* _Data provided_
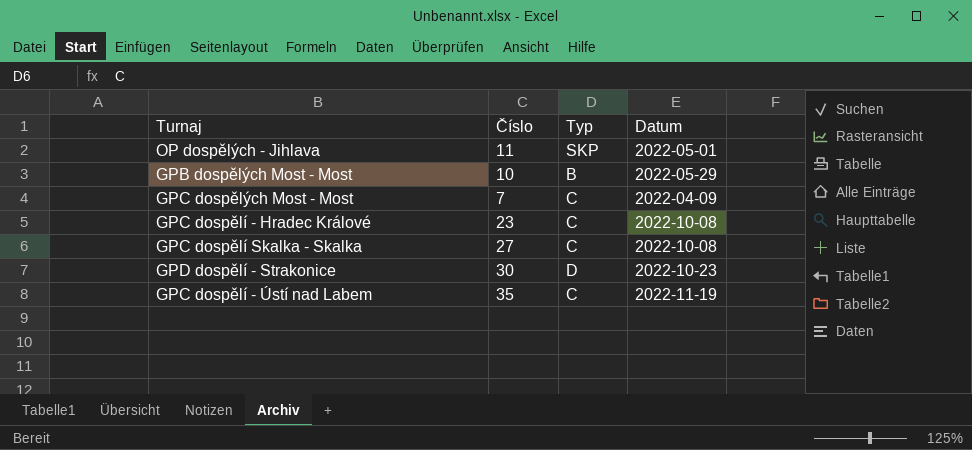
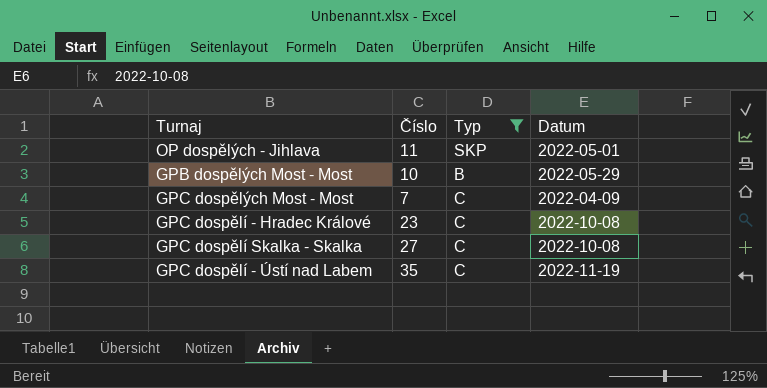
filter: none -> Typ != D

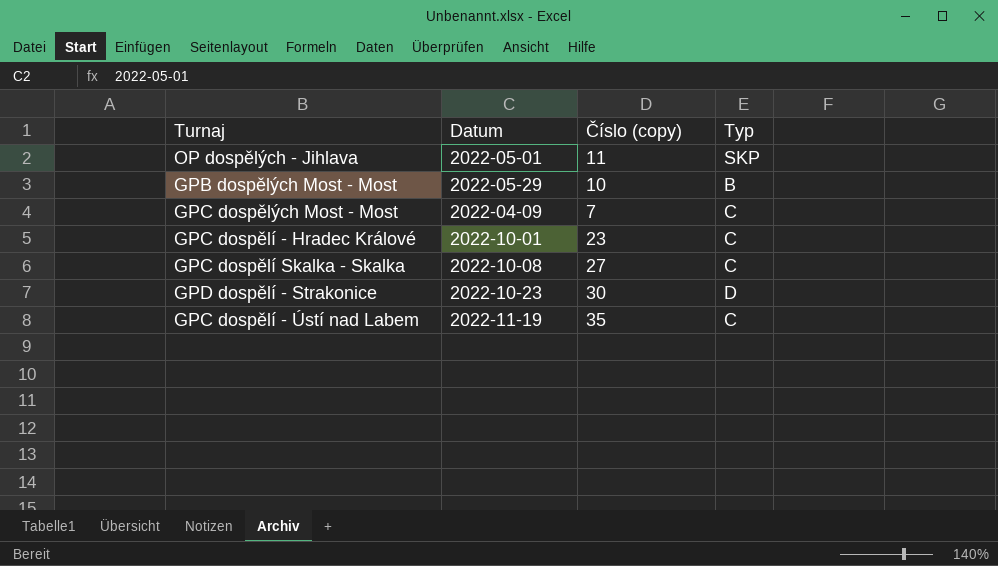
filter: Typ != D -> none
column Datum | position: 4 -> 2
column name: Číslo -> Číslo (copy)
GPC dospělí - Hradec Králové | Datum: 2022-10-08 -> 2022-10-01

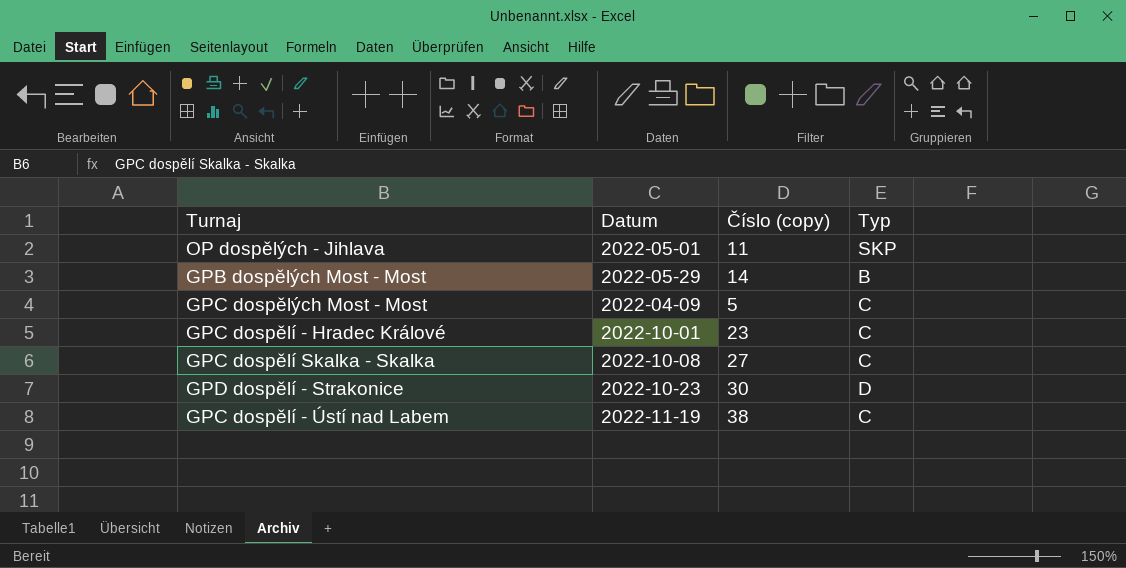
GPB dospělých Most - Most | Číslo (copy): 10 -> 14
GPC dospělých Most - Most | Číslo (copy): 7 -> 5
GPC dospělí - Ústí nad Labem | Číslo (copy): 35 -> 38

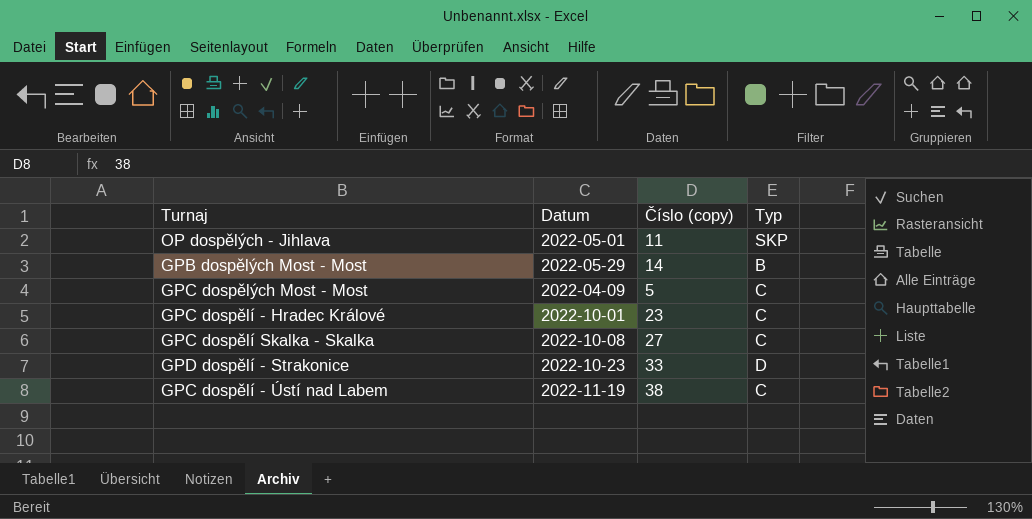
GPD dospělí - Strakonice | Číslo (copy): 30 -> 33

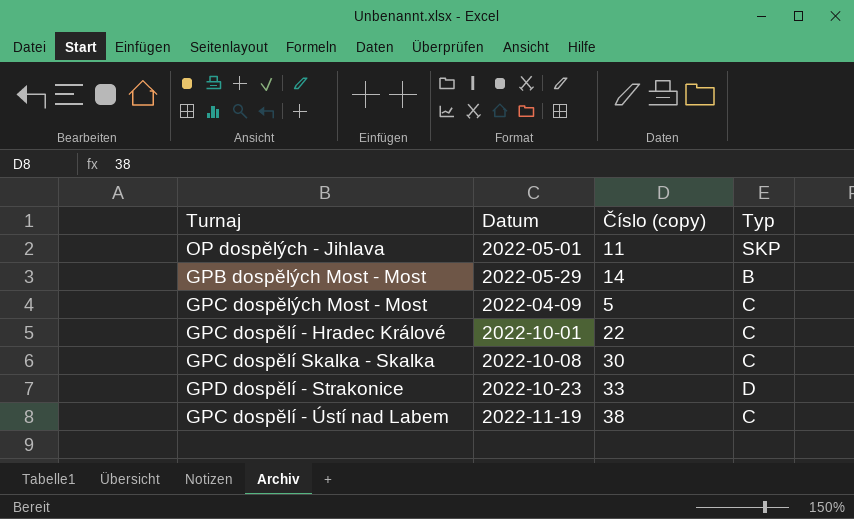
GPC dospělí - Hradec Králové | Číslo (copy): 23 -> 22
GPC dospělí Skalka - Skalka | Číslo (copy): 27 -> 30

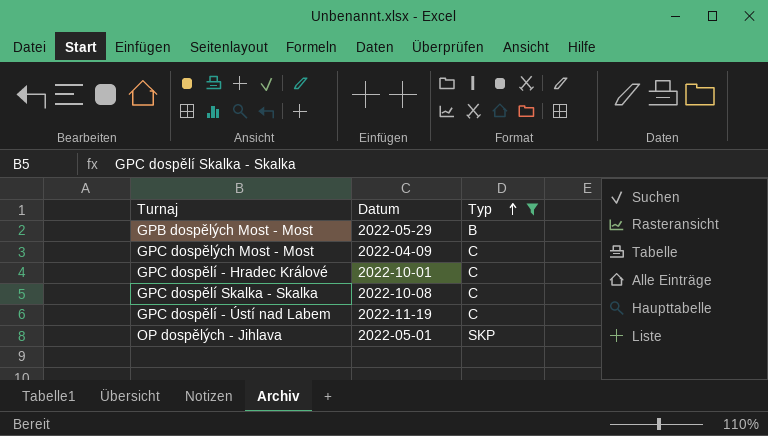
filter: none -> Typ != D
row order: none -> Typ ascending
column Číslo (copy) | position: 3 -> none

* * *

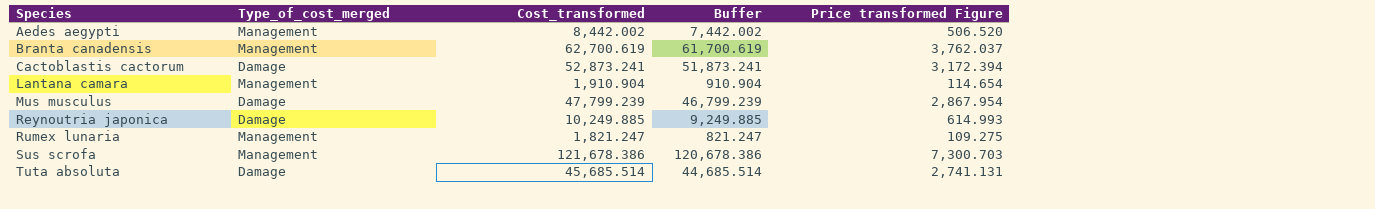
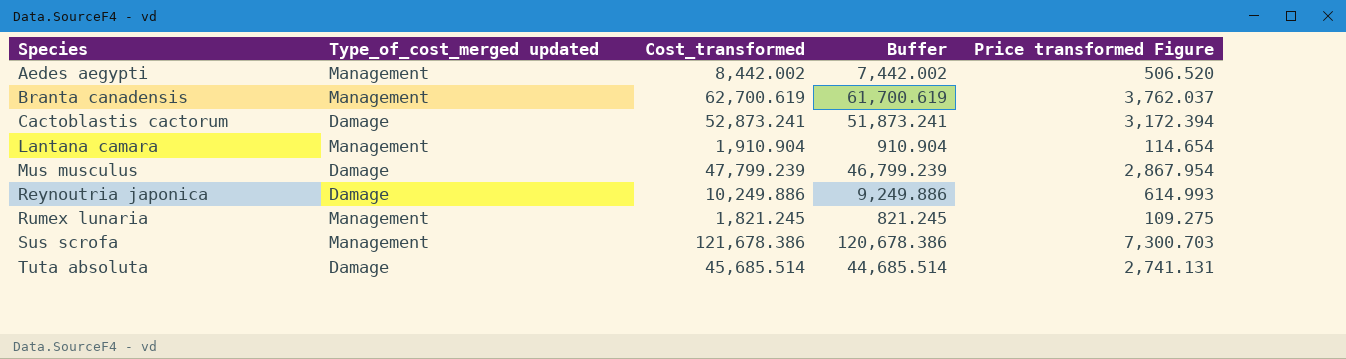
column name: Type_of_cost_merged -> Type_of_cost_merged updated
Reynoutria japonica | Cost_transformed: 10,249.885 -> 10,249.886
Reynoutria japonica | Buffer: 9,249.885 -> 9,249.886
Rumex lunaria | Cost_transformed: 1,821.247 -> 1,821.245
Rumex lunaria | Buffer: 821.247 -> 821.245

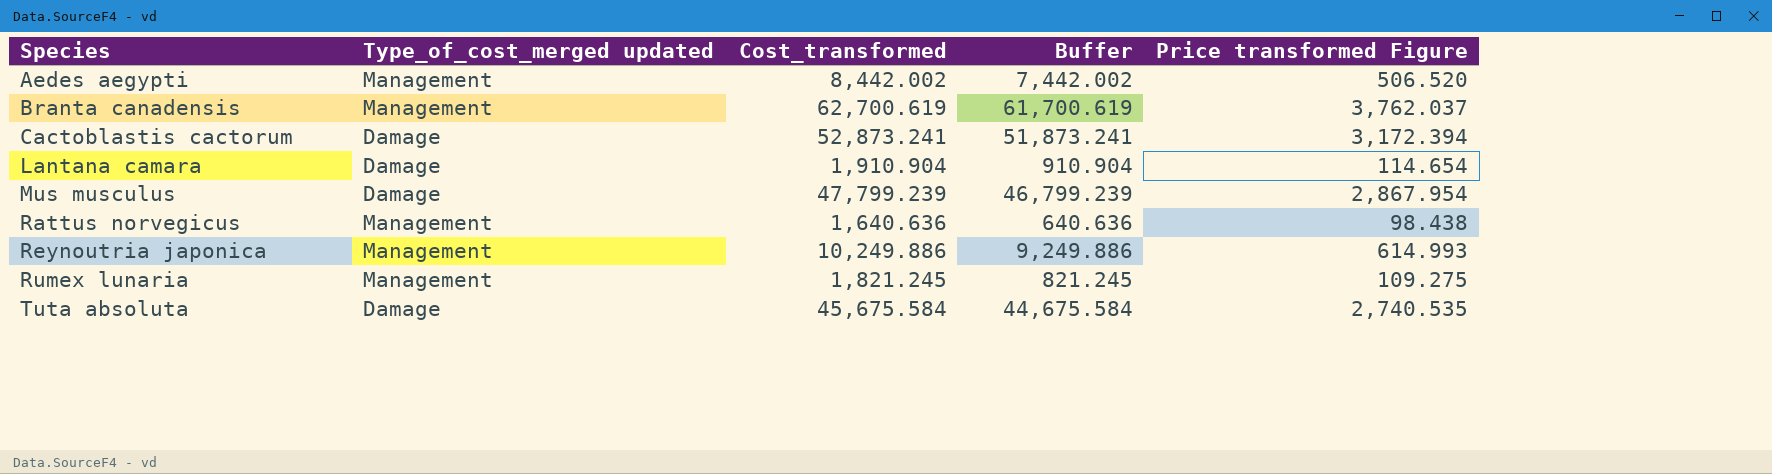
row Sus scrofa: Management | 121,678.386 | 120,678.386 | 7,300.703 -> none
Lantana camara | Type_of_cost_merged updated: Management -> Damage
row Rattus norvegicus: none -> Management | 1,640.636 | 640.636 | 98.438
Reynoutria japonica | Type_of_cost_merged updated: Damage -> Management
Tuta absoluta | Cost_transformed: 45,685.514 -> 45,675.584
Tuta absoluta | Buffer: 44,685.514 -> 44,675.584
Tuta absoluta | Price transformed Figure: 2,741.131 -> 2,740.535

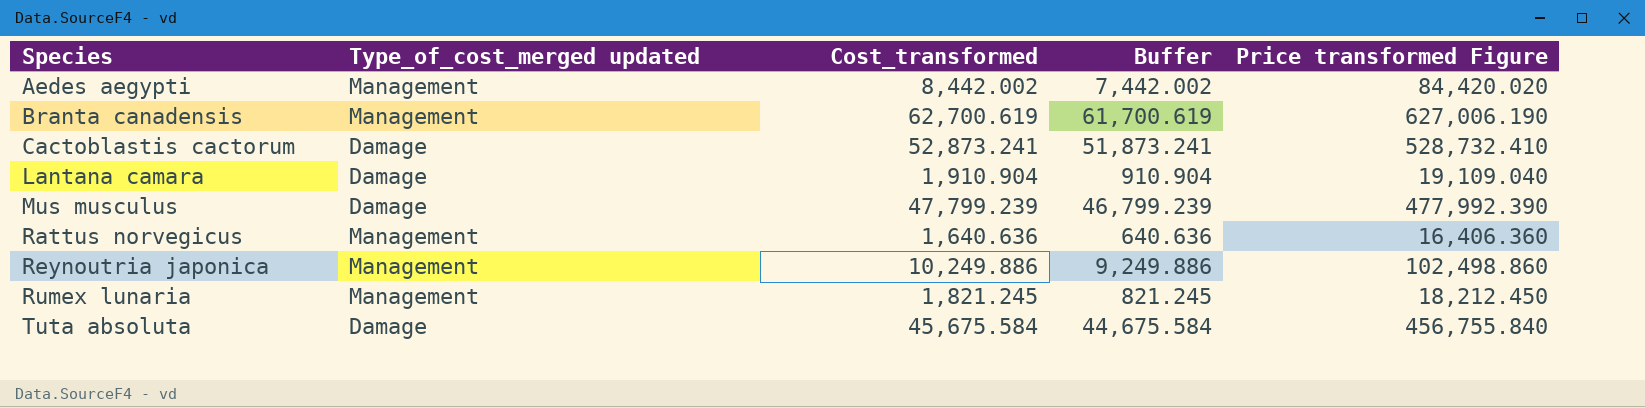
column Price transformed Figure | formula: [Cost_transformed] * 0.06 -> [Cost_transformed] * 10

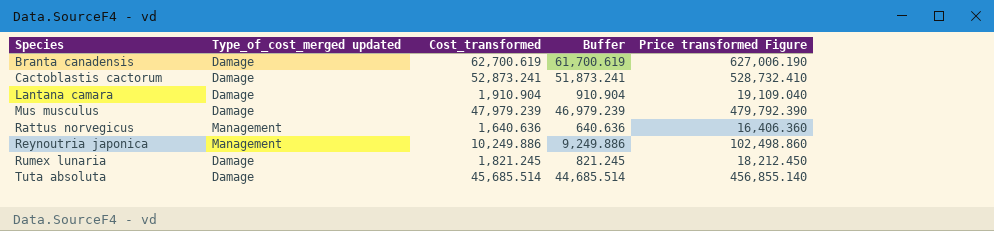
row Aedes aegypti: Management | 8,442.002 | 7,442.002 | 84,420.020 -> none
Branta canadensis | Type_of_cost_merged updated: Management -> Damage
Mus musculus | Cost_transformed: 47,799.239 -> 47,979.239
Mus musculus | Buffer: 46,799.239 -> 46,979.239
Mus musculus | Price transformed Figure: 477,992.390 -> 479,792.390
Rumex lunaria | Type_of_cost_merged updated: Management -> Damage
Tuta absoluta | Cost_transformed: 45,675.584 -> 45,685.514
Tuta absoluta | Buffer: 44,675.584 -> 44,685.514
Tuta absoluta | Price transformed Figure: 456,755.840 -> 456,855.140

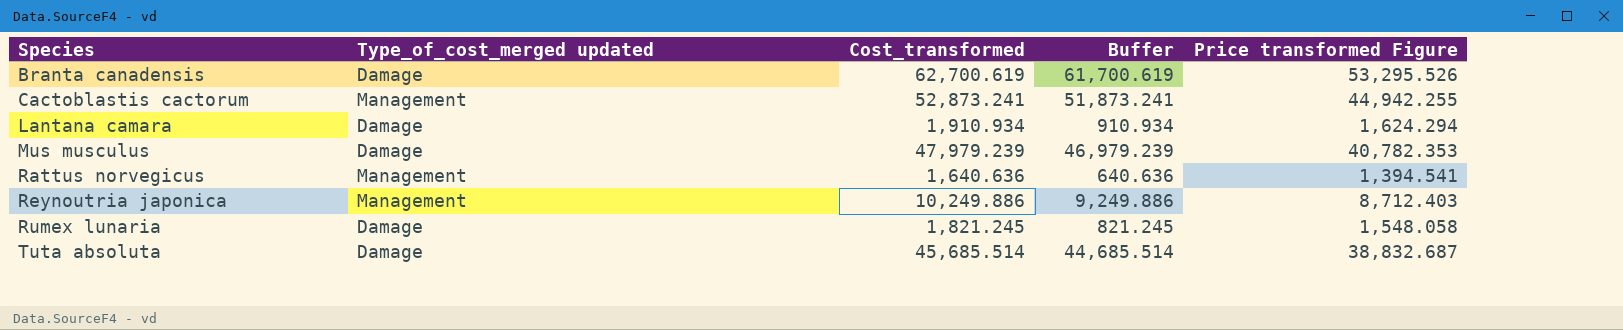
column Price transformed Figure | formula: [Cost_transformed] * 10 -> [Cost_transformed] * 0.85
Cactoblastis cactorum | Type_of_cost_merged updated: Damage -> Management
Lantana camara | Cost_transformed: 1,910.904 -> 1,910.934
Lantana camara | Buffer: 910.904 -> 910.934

* _What you have to do_
Every line that holds the word "updated" should be copied from the records above.

* _Written answer_
column name: Type_of_cost_merged -> Type_of_cost_merged updated
Lantana camara | Type_of_cost_merged updated: Management -> Damage
Reynoutria japonica | Type_of_cost_merged updated: Damage -> Management
Branta canadensis | Type_of_cost_merged updated: Management -> Damage
Rumex lunaria | Type_of_cost_merged updated: Management -> Damage
Cactoblastis cactorum | Type_of_cost_merged updated: Damage -> Management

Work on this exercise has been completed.